Devices, memory blocks and connections

A device holds multiple memory blocks, at minimum one for receiving data and another for sending data. There can be also memory blocks for IO device structure information (metadata), for programming flash, etc. Basic communication doesn’t really care what memory block is for.

Connecting two devices together

A simple example is connecting device A and device B. Both devices “know” that they have memory blocks named “exp” and “imp”, and these memory blocks are constructed by ioc_initialize_memory_block() calls at both ends. Once connection is established, the memory blocks which have same name will be transferring data.


two connected devices.

Connecting multiple IO devices to control computer

Usually we need to add some more complexity. For example we have one control computer, which controls two IO devices: One for temperature and other for lights.


multiple IO devices connected to one controller.

Here the memory blocks are also created before establishing the connections between the control PC and the IO devices.
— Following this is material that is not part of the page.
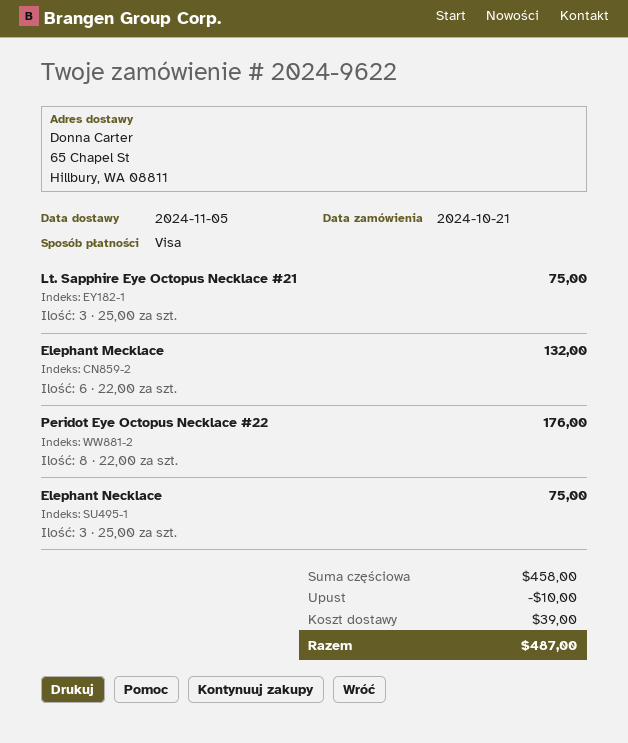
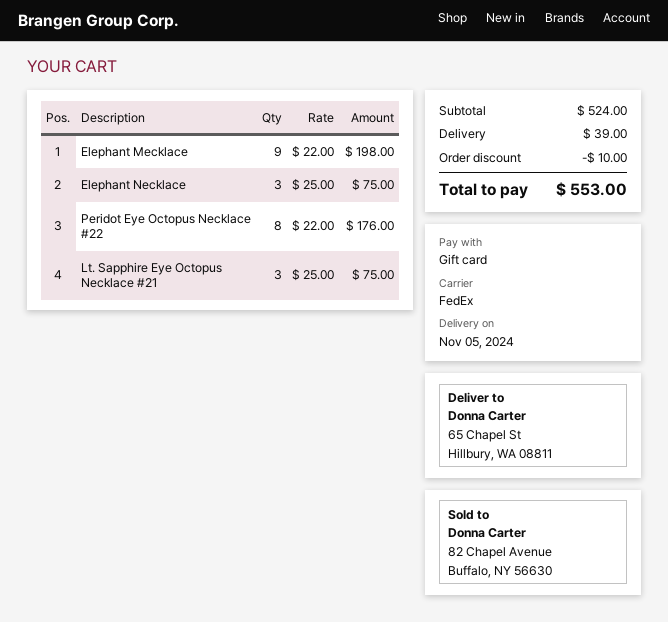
payment method: Visa -> gift card
Elephant Mecklace: 6 x 22.00 = 132.00 -> 9 x 22.00 = 198.00
subtotal: 458.00 -> 524.00
total: 487.00 -> 553.00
Difference is that here we use also device name. To transfer data between two memory blocks, both memory block name and device name must match. There can also be multiple IO device networks, thus matching network name is also needed.

Device name and number

Device name and device number make an device identifier which is unique within a control system. Device name describes IO board functionality, so two devices with name “gina”, etc are assumed identical. The device name must be a short string with only upper case characters ‘A’ - ‘Z’. Since one control system may have multiple same kind of IO devices, these are separated by device number. The device name is typically hard coded in device software and device number (if needed) either set by jumpers or stored in persistent memory. The devices can be also automatically enumerated, for example user interface modules or game clients do not need a specific device number.

Who connects and who listens for connections?

It doesn’t really matter to operation which end listens for socket connection, or if connection is trough serial port. But it matters a great deal with TLS and when traffic is passed trough firewalls. Generally good choice is that assume that IO board “knows” IP address of the control computer or finds it by lighthouse UDP multi-cast and connects to it with TCP socket. If DHCP is used to get IO device’s network configuration and lighthouse to find server to connect to, this works like plug and play. If connecting to cloud server, or to any server outside local network segment, then IP address to connect to must be configured to IO device.